[ClusterLabs] PAF not starting resource successfully after node reboot (was: How to set up fencing/stonith)
Casey & Gina
caseyandgina at icloud.com
Wed May 30 18:30:54 EDT 2018
> In this case, the agent is returning "master (failed)", which does not
> mean that it previously failed when it was master -- it means it is
> currently running as master, in a failed condition.
Well, it surely is NOT running. So the likely problem is the way it's doing this check? I see a lot of people here using PAF - I'd be surprised if such a bug weren't discovered already...
> Stopping an already stopped service does not return an error -- here,
> the agent is saying it was unable to demote or stop a running instance.
I still don't understand. There are *NO* postgres processes running on the node, no additions to the log file. Nothing whatsoever that supports the notion that it's a running instance.

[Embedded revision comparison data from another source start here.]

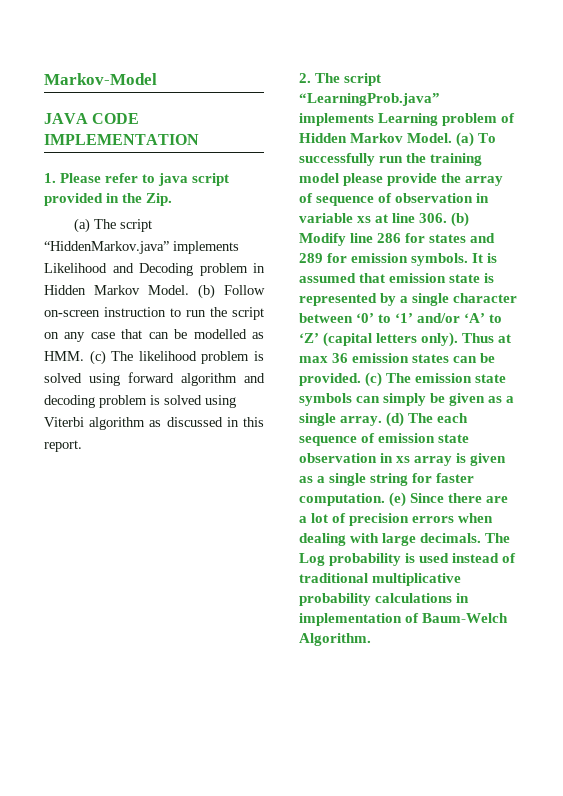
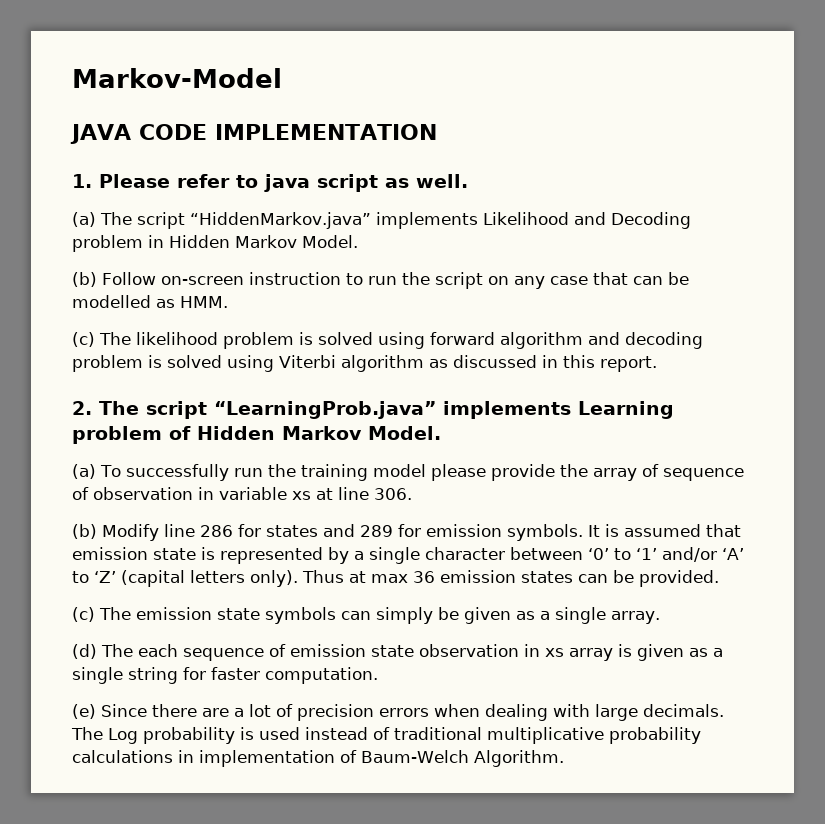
- 1. Please refer to java script provided in the Zip.
+ 1. Please refer to java script as well.
- (a) The script “HiddenMarkov.java” implements Likelihood and Decoding problem in Hidden Markov Model. (b) Follow on-screen instruction to run the script on any case that can be modelled as HMM. (c) The likelihood problem is solved using forward algorithm and decoding problem is solved using Viterbi algorithm as discussed in this report.
+ (a) The script “HiddenMarkov.java” implements Likelihood and Decoding problem in Hidden Markov Model.
+ (b) Follow on-screen instruction to run the script on any case that can be modelled as HMM.
+ (c) The likelihood problem is solved using forward algorithm and decoding problem is solved using Viterbi algorithm as discussed in this report.
- 2. The script “LearningProb.java” implements Learning problem of Hidden Markov Model. (a) To successfully run the training model please provide the array of sequence of observation in variable xs at line 306. (b) Modify line 286 for states and 289 for emission symbols.
+ 2. The script “LearningProb.java” implements Learning problem of Hidden Markov Model.
+ (a) To successfully run the training model please provide the array of sequence of observation in variable xs at line 306.
+ (b) Modify line 286 for states and 289 for emission symbols.
- Thus at max 36 emission states can be provided. (c) The emission state symbols can simply be given as a single array. (d) The each sequence of emission state observation in xs array is given as a single string for faster computation. (e) Since there are a lot of precision errors when dealing with large decimals.
+ Thus at max 36 emission states can be provided.
+ (c) The emission state symbols can simply be given as a single array.
+ (d) The each sequence of emission state observation in xs array is given as a single string for faster computation.
+ (e) Since there are a lot of precision errors when dealing with large decimals.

> Unfortunately clustering has some inherent complexity that gives it a
> steep learning curve. On top of that, logging/troubleshooting
> improvements are definitely an area of ongoing need in pacemaker. The
> good news is that once a cluster is running successfully, it's usually
> smooth sailing after that.
I hope so... I just don't see what I'm doing that's outside of the standard box. I've set up PAF following it's instructions. I see that others here are using it. Hasn't anybody else gotten such a setup working already? I would think this is a pretty standard failure case that anybody would test if they've set up a cluster... In any case, I'll keep persisting as long as I can...on to debugging...
> You can debug like this:
>
> 1. Unmanage the resource in pacemaker, so you can mess with it
> manually.
>
> 2. Cause the desired failure for testing. Pacemaker should detect the
> failure, but not do anything about it.
I executed `pcs resource unmanage postgresql-ha`, and then powered off the master node. The fencing kicked in and restarted the node. After the node rebooted, I issued a `pcs cluster start` on it as the crm_resource command complained about the CIB without doing that.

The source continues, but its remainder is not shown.